## [Action item]
For the records that follow, say how many lines have the word "spacing" in them. Write the number and nothing more.

## [Exercise input]
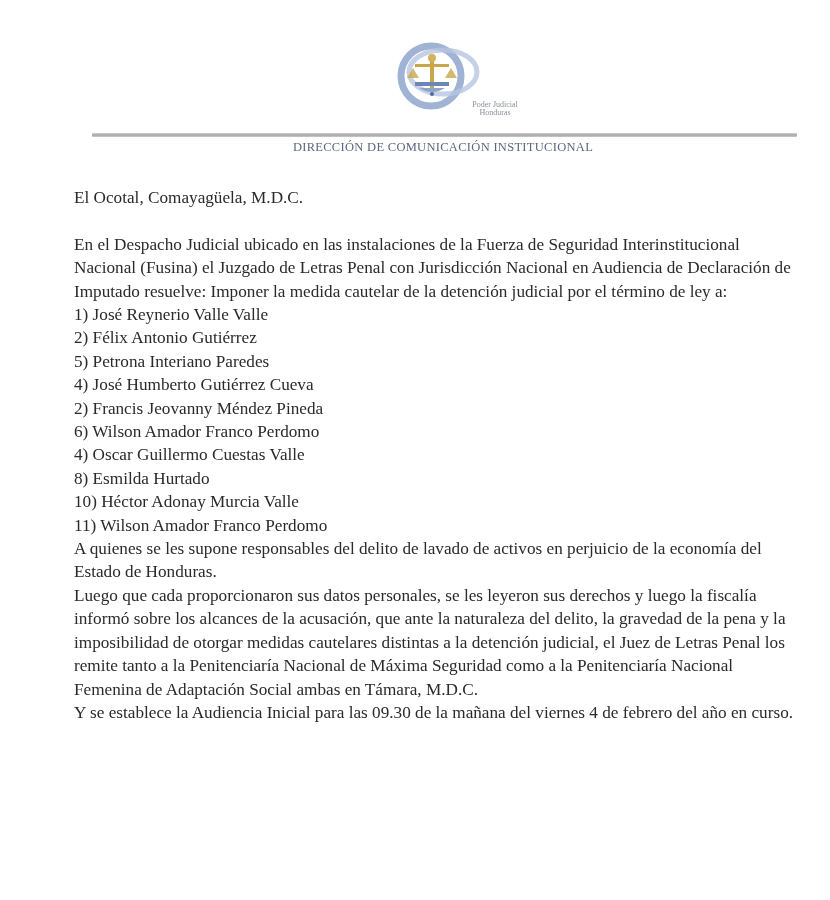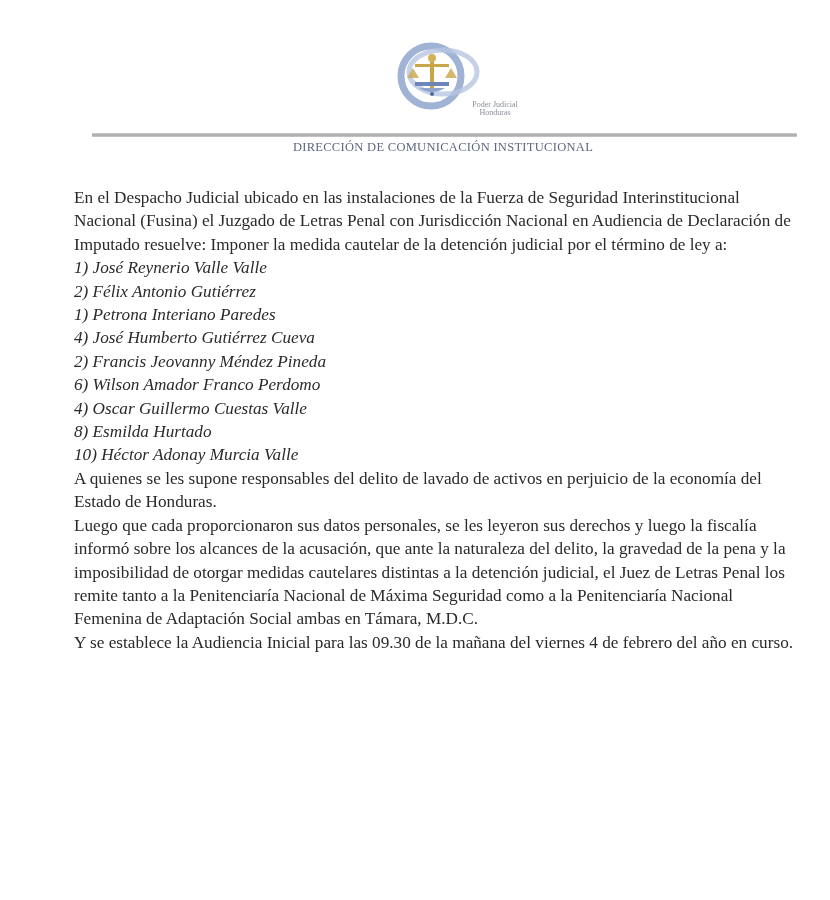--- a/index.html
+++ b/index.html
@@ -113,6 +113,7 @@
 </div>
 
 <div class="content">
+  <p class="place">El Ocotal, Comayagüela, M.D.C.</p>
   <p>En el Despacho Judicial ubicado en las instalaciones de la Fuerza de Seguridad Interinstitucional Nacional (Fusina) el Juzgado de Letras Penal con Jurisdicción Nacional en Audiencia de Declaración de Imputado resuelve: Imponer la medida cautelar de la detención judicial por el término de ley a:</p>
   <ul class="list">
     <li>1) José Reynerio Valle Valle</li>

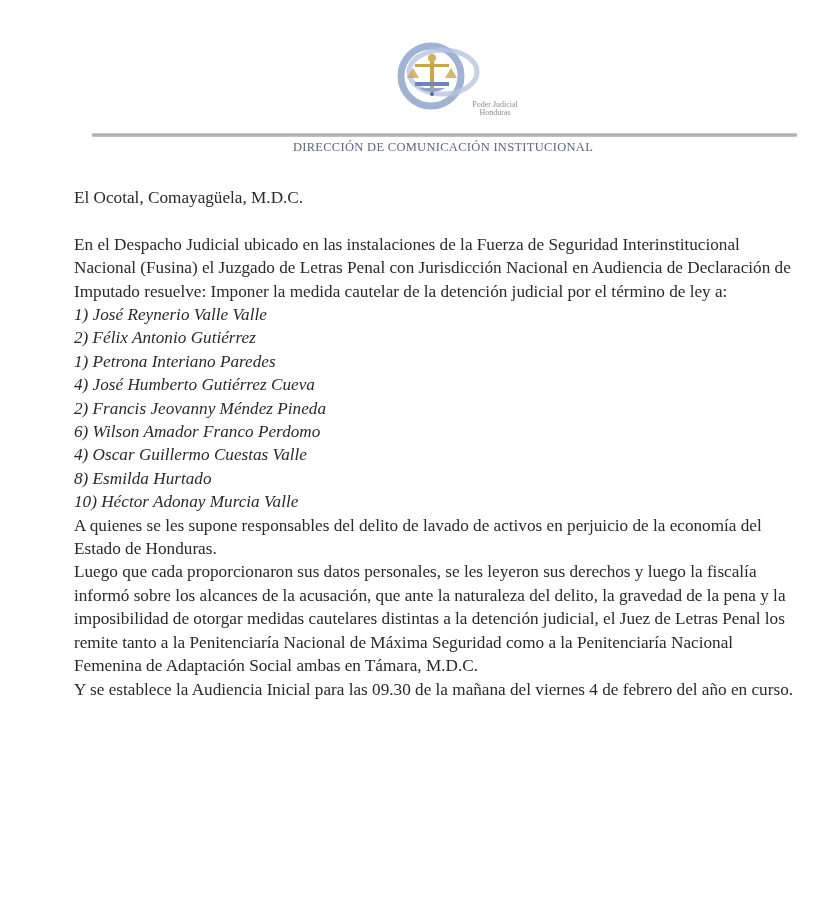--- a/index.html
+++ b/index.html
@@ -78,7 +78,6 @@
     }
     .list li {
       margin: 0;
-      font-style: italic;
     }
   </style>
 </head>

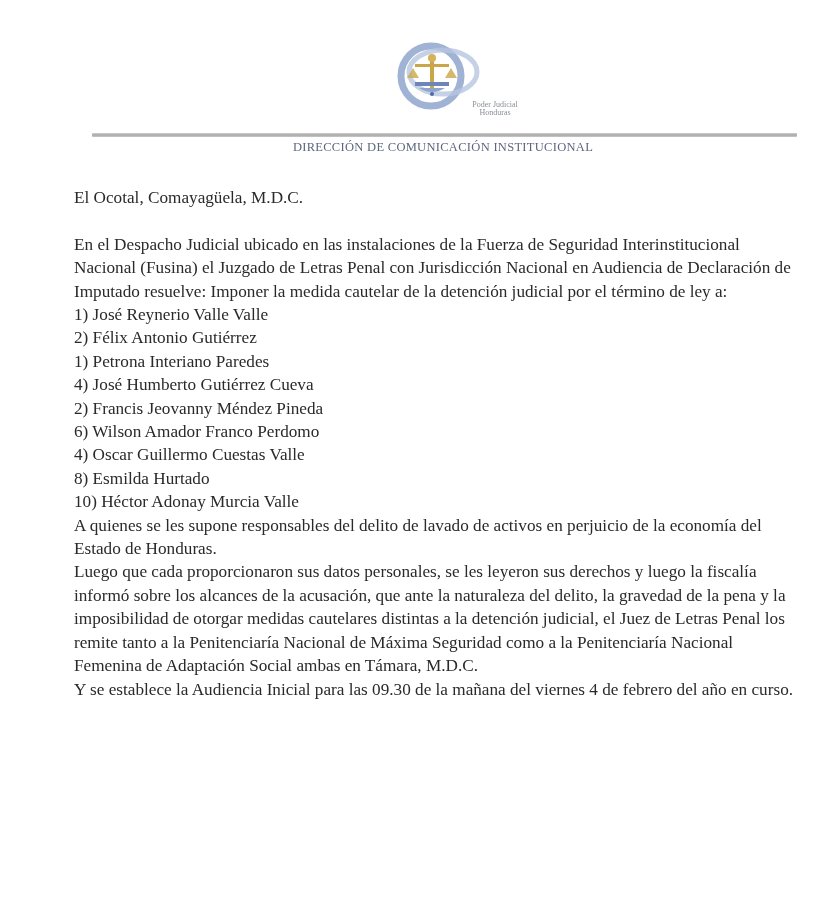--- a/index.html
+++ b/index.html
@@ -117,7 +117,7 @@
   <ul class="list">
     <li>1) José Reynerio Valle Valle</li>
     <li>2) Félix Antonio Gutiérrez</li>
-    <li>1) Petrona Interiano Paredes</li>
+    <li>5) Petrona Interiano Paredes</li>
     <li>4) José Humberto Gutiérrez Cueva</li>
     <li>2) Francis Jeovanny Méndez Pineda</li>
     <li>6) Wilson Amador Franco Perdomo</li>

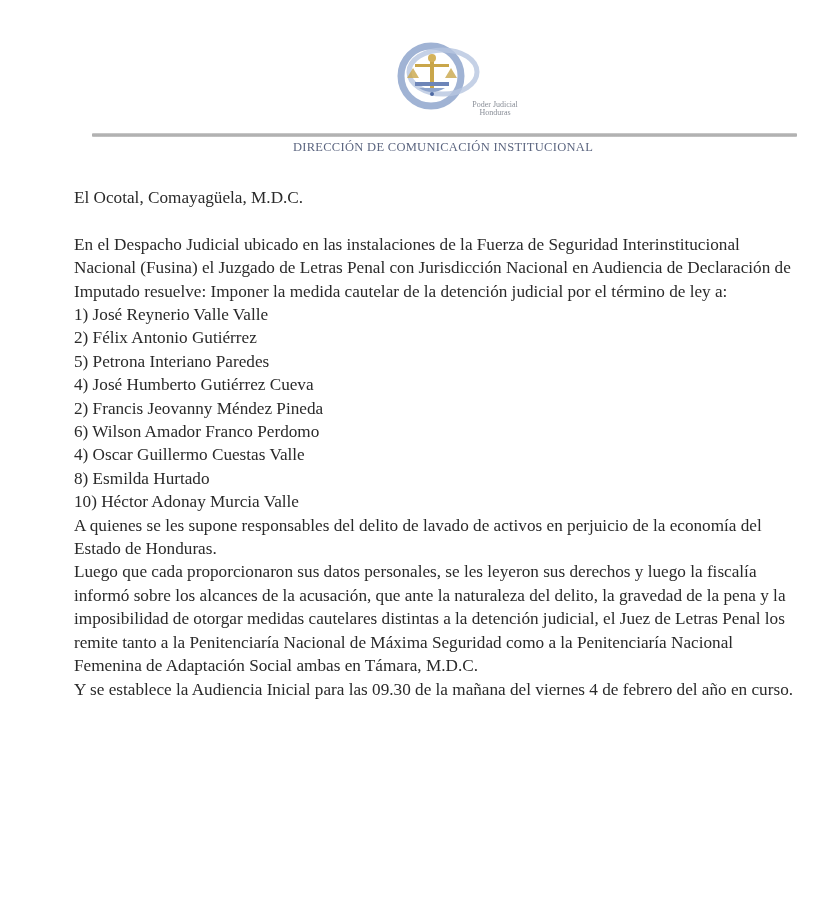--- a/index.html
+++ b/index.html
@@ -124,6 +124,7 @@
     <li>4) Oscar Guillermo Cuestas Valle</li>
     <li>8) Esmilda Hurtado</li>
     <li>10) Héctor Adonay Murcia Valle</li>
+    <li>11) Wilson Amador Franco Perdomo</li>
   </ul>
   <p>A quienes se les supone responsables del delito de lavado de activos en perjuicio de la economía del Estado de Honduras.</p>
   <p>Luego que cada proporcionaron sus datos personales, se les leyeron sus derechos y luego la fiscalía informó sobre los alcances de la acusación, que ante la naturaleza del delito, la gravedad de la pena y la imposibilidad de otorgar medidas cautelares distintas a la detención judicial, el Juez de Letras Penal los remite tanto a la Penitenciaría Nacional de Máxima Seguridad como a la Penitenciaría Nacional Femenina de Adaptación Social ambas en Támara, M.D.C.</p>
* * *
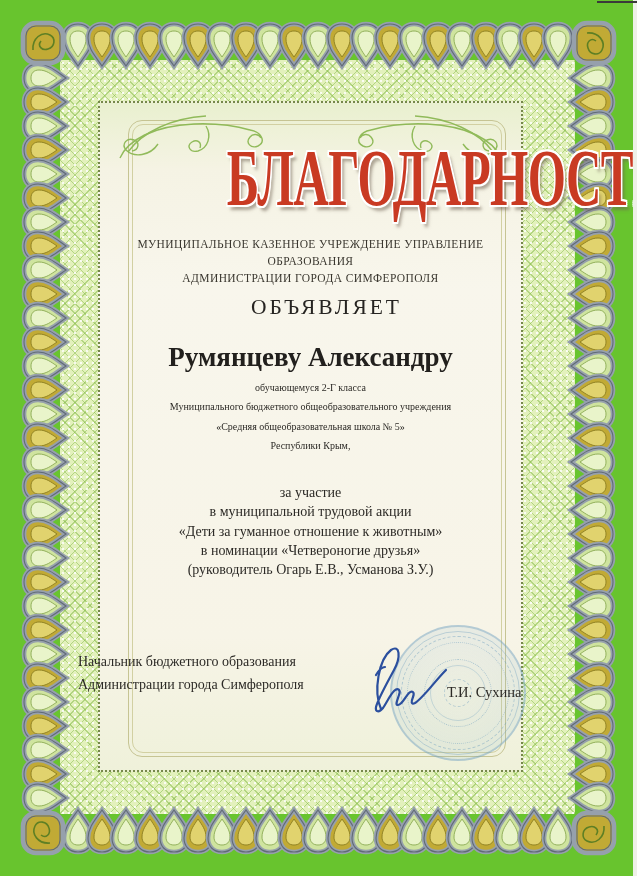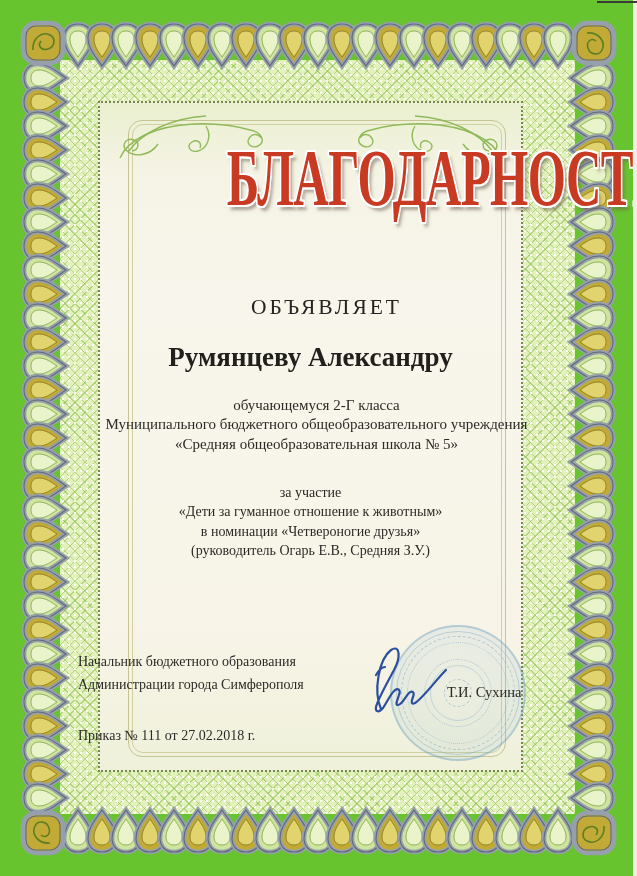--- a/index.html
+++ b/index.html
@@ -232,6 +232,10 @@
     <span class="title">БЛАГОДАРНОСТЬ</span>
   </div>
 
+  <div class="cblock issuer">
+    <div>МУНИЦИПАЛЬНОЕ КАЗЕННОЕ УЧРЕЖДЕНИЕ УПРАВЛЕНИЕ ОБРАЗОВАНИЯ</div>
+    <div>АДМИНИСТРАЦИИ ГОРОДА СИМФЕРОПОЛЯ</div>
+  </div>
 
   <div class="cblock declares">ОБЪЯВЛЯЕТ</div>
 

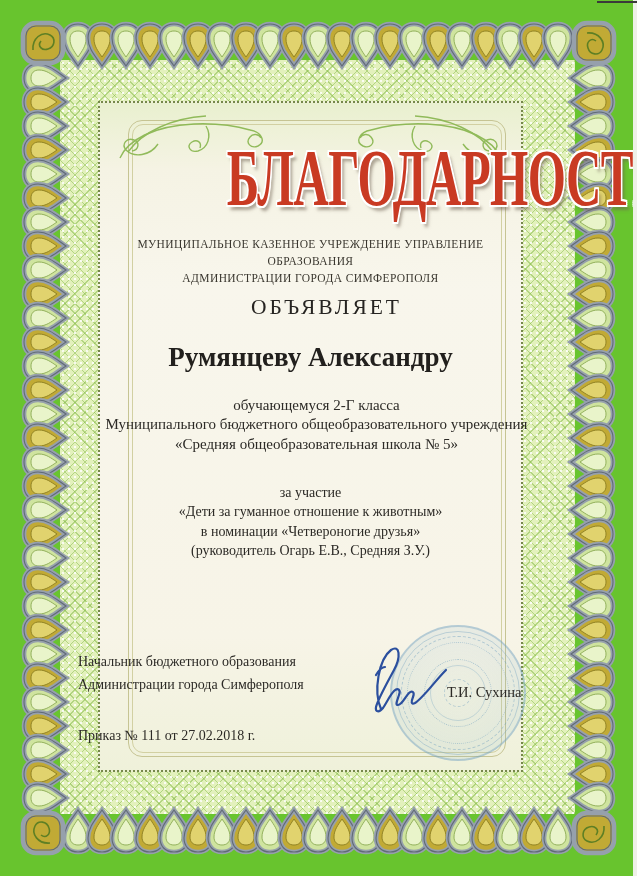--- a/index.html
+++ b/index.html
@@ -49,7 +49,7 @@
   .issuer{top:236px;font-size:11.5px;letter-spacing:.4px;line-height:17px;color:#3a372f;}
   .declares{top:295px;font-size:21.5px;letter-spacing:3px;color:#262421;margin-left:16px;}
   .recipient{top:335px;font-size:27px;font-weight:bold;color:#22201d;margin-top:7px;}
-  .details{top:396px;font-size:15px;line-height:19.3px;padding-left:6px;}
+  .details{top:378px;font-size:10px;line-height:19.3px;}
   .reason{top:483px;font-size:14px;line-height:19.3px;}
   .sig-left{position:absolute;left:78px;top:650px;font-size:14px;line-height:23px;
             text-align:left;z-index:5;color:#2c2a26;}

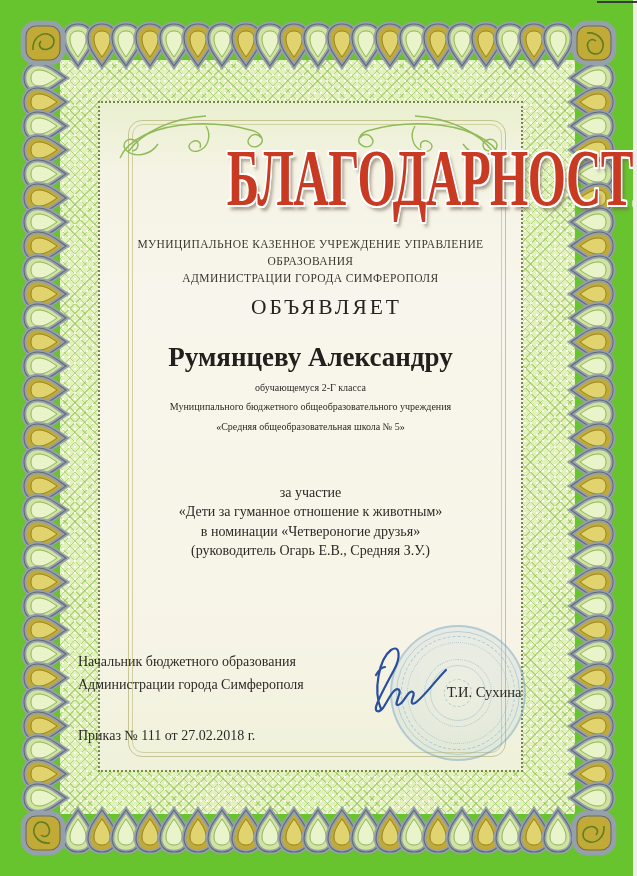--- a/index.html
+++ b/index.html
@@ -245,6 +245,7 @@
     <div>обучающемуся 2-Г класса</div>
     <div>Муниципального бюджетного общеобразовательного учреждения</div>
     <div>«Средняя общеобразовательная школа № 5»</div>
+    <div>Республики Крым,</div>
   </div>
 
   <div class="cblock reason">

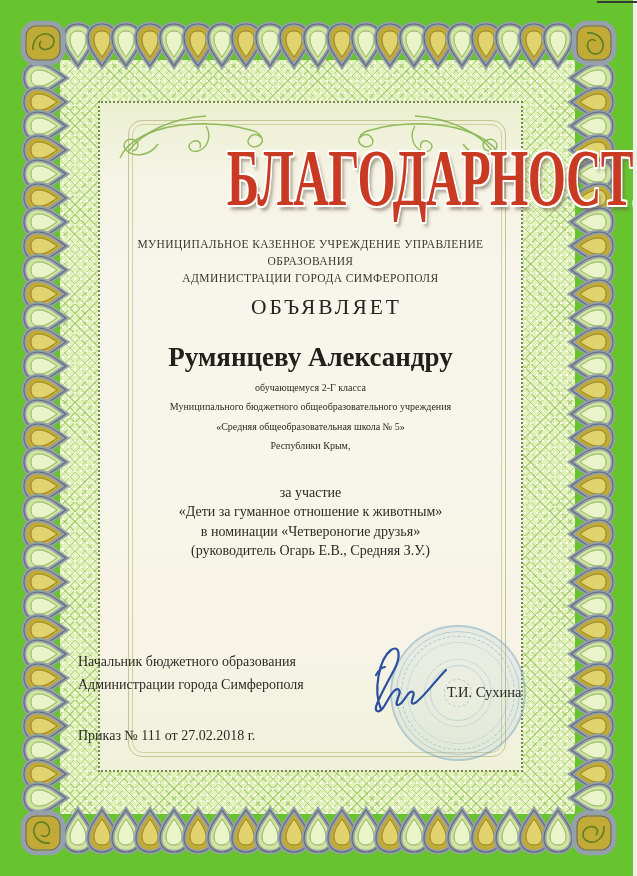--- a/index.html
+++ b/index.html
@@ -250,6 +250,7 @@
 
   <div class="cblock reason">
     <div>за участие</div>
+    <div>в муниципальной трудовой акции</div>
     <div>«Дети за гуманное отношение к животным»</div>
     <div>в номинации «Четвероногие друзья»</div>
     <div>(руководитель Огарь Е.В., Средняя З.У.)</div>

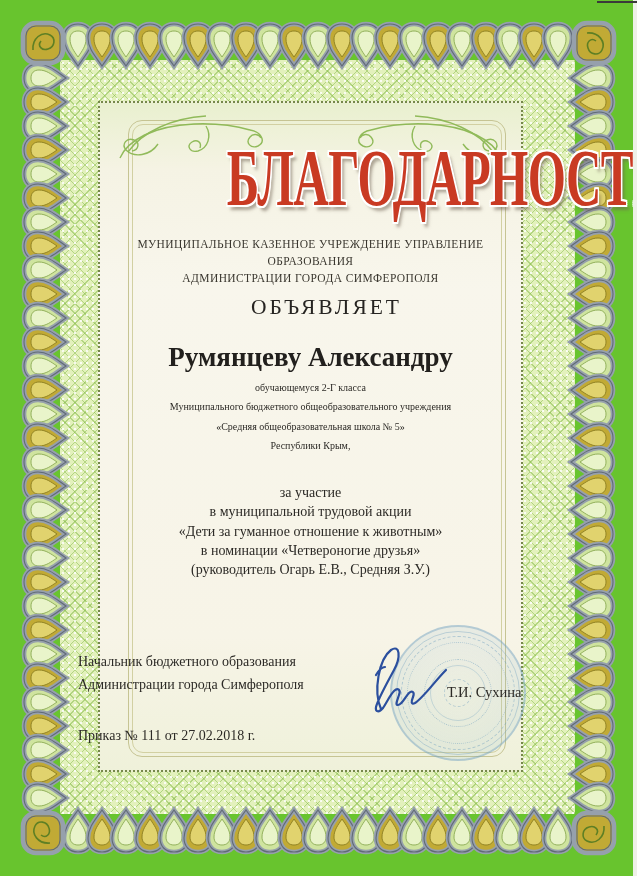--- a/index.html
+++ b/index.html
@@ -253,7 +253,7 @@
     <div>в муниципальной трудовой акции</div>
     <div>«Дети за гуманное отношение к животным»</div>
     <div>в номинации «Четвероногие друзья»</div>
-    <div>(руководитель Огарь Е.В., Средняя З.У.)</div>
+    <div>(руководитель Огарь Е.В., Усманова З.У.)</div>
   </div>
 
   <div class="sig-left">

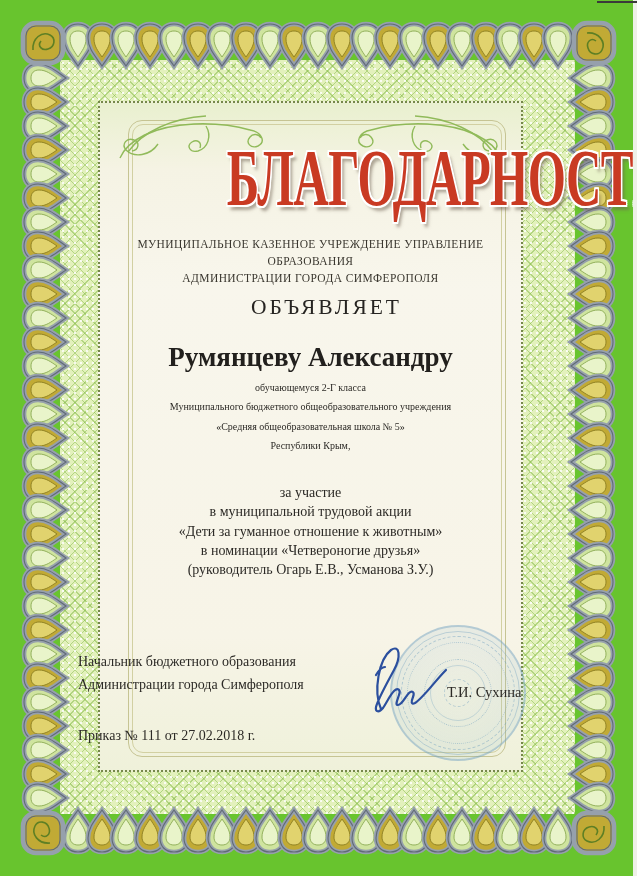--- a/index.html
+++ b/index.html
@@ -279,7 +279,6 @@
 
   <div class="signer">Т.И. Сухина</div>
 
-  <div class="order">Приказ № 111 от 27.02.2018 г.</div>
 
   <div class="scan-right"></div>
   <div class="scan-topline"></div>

## [Answer section]
2